Le Parlement européen adopte une loi de sanctions incluant la cryptographie, visant à combler les lacunes dans 27 États

Afin de renforcer la procédure d’application des sanctions, le Parlement européen a voté en faveur de la mise en œuvre d’un nouvel ensemble de règles s’étendant aux actifs cryptographiques. Cette législation vise à normaliser l’application des sanctions dans les 27 États membres de l’Union européenne, en comblant les disparités existantes et en comblant les lacunes qui ont affecté l’efficacité des sanctions de l’UE.

L’UE comble les failles de la cryptographie

Mardi, le Parlement européen a adopté une nouvelle série de réglementations visant à renforcer l’application des sanctions contre les violations, notamment celles impliquant les crypto-monnaies. Les législateurs des 27 États membres de l’Union européenne ont manifesté un fort soutien aux mesures, avec 543 voix pour, 45 contre et 27 abstentions. Cette avancée législative a été motivée par l’invasion de l’Ukraine par la Russie et par les inquiétudes croissantes quant au contournement des sanctions financières de l’UE contre la Russie.

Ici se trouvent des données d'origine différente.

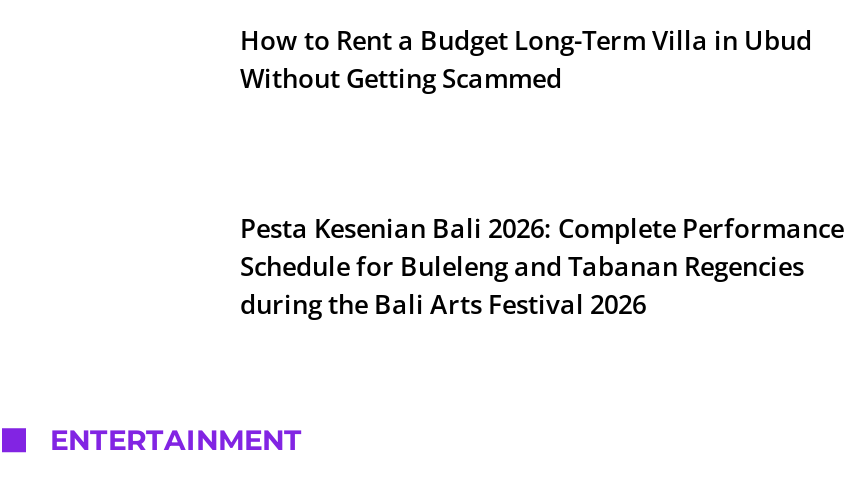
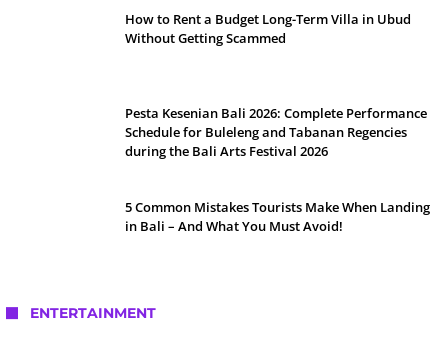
+ 5 Common Mistakes Tourists Make When Landing
+ in Bali – And What You Must Avoid!
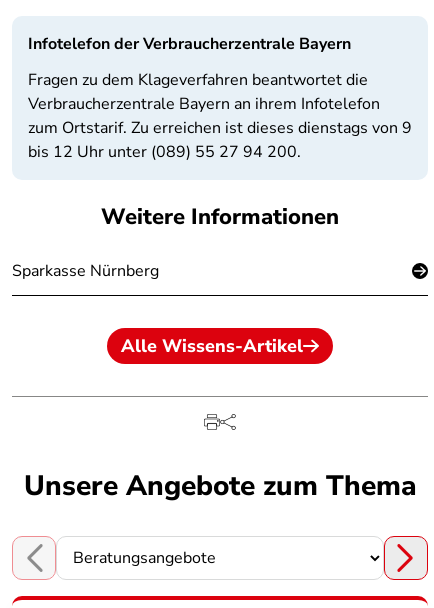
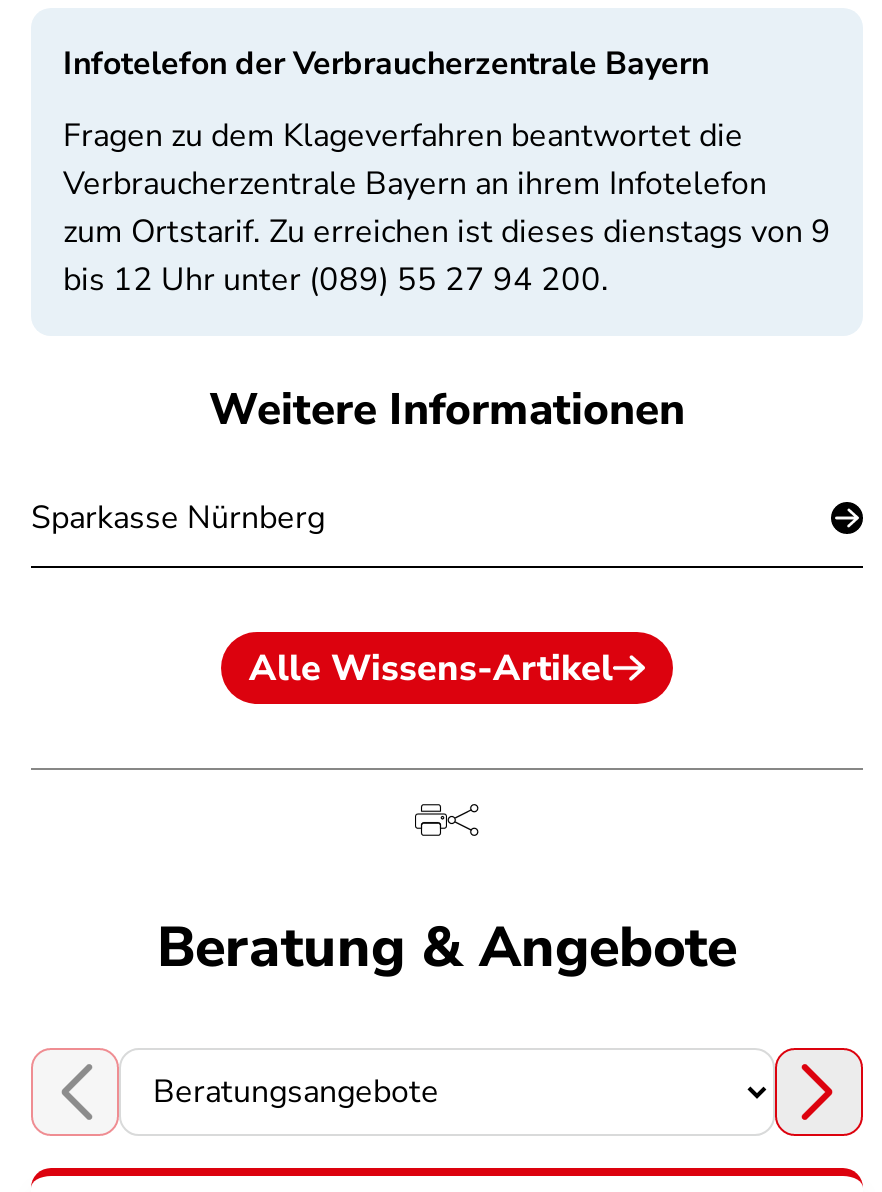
- Unsere Angebote zum Thema
+ Beratung & Angebote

Cette initiative vise à éliminer les incohérences qui ont affecté les efforts de l’UE pour appliquer efficacement les sanctions. Traditionnellement, même si l’UE a le pouvoir d’adopter des sanctions au niveau européen, la responsabilité de faire appliquer ces sanctions incombe à chaque État membre. Cet arrangement a conduit à une mosaïque de pratiques d’application, avec des variations significatives dans les définitions des violations des sanctions et des sanctions associées.

L’incohérence dans l’application a non seulement rendu les sanctions moins efficaces, mais a également créé des opportunités pour les entités d’exploiter ces lacunes, en particulier dans les transactions cryptographiques et les transferts d’actifs. En introduisant des définitions uniformes des violations et en normalisant les pratiques d’application des sanctions, l’UE vise à renforcer sa position contre ceux qui tentent de contourner les sanctions.

Cela inclut des mesures visant à ne pas geler les fonds, à ne pas violer les interdictions de voyager, à transférer des fonds à des personnes sanctionnées ou à s’engager dans des affaires avec des entités publiques de pays sous sanctions.

L’UE continue de suivre les activités illégales de cryptographie

L’inclusion des crypto-actifs dans le régime de sanctions de l’UE vise à s’adapter aux progrès technologiques, bloquant ainsi les possibilités d’évasion des sanctions. Après l’approbation du Parlement européen, la législation attend l’approbation du Conseil.

En janvier 2024, les responsables de l’Union européenne se sont mis d’accord provisoirement sur les éléments d’un cadre réglementaire étendu pour lutter contre le blanchiment d’argent, obligeant chaque entreprise de crypto-monnaie à faire preuve de diligence raisonnable à l’égard de ses clients. Le règlement anti-blanchiment d’argent (AMLR) représente une initiative de grande envergure visant à contrecarrer l’évasion des sanctions et le blanchiment d’argent, en introduisant un ensemble de règles unifiées et en établissant un organe de surveillance doté de responsabilités de surveillance du secteur des cryptomonnaies.

Cela montre l’approche robuste du gouvernement européen en matière de réglementation de l’utilisation des crypto-monnaies. Bien que les cryptomonnaies restent légales au sein de l’UE, les autorités prennent des mesures pour garantir que les investisseurs opèrent dans un cadre réglementé et gèrent leurs actifs sous surveillance afin de prévenir toute activité illicite.